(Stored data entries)
--------------------

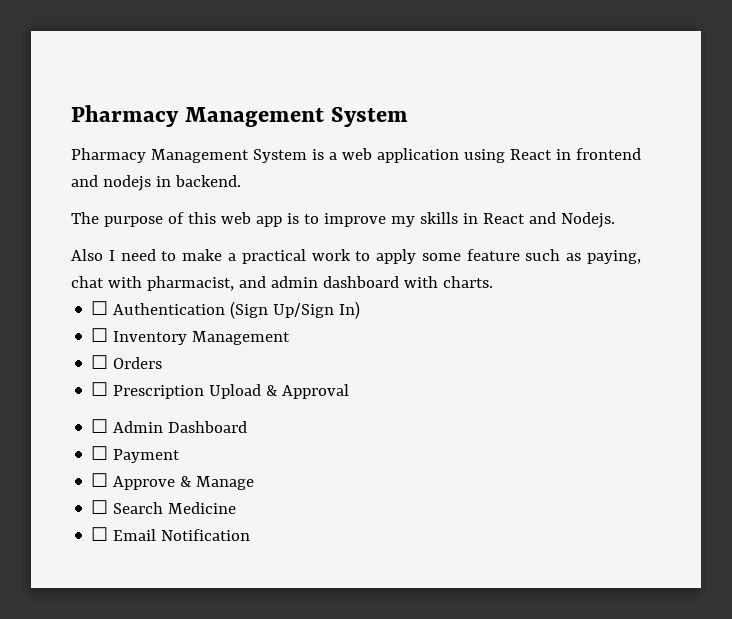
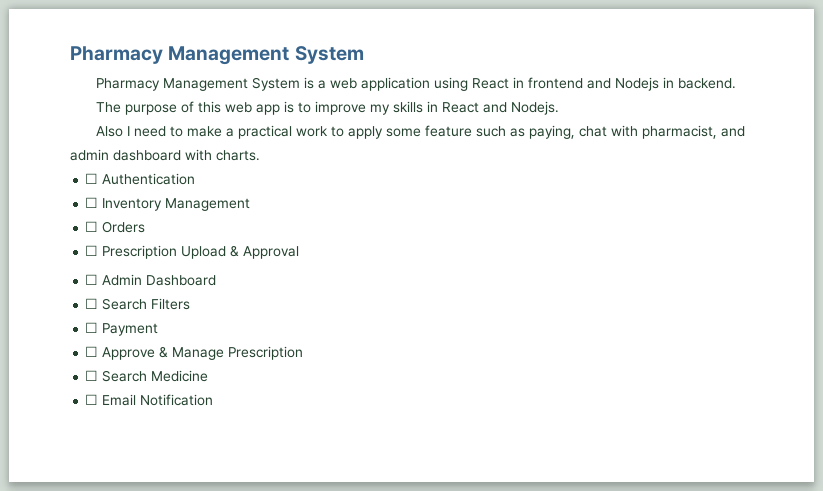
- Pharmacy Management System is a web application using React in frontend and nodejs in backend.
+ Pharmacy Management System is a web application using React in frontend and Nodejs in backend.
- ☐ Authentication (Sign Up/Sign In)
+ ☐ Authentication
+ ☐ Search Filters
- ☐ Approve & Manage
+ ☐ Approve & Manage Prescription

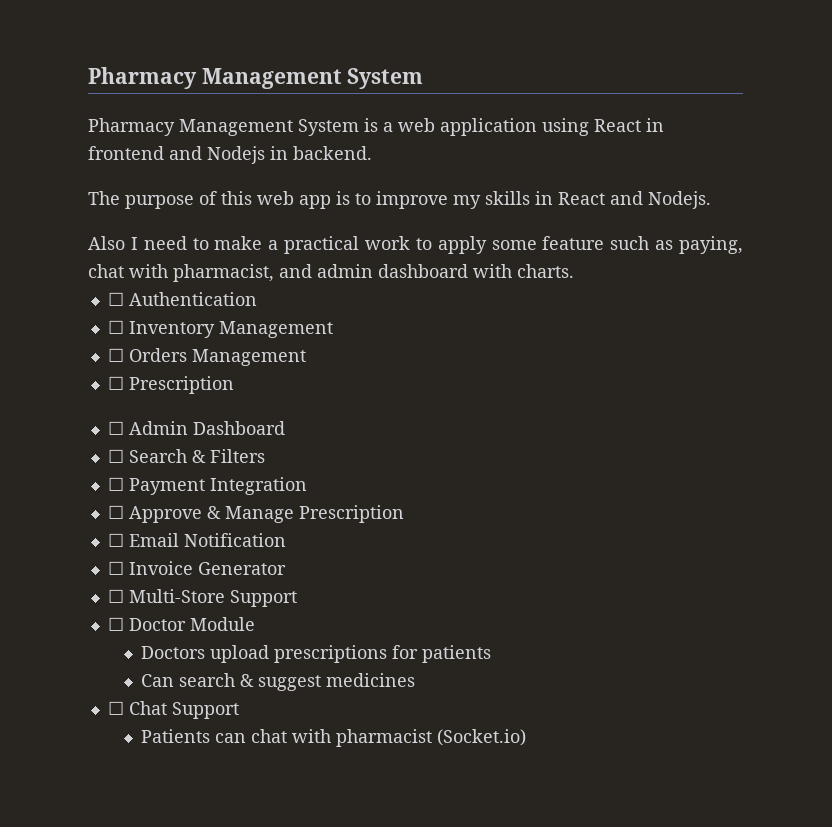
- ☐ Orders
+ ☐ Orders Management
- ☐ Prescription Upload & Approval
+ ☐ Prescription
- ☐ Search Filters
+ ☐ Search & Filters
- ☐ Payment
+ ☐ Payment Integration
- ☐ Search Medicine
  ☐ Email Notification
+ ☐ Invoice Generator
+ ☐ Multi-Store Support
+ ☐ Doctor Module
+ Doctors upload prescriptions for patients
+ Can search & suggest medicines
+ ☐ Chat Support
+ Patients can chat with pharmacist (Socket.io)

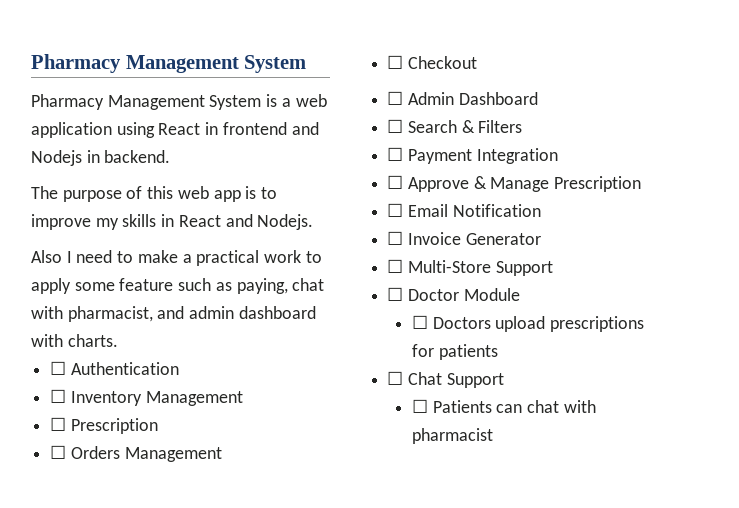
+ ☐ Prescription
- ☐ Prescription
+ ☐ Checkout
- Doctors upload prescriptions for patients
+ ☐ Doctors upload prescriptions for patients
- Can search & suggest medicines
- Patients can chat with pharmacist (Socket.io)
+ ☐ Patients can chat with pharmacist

--------------------

Work task >>
Please retype the records above exactly, but leave out any pictures.

Result of the task >>
- Pharmacy Management System is a web application using React in frontend and nodejs in backend.
+ Pharmacy Management System is a web application using React in frontend and Nodejs in backend.
- ☐ Authentication (Sign Up/Sign In)
+ ☐ Authentication
+ ☐ Search Filters
- ☐ Approve & Manage
+ ☐ Approve & Manage Prescription

- ☐ Orders
+ ☐ Orders Management
- ☐ Prescription Upload & Approval
+ ☐ Prescription
- ☐ Search Filters
+ ☐ Search & Filters
- ☐ Payment
+ ☐ Payment Integration
- ☐ Search Medicine
  ☐ Email Notification
+ ☐ Invoice Generator
+ ☐ Multi-Store Support
+ ☐ Doctor Module
+ Doctors upload prescriptions for patients
+ Can search & suggest medicines
+ ☐ Chat Support
+ Patients can chat with pharmacist (Socket.io)

+ ☐ Prescription
- ☐ Prescription
+ ☐ Checkout
- Doctors upload prescriptions for patients
+ ☐ Doctors upload prescriptions for patients
- Can search & suggest medicines
- Patients can chat with pharmacist (Socket.io)
+ ☐ Patients can chat with pharmacist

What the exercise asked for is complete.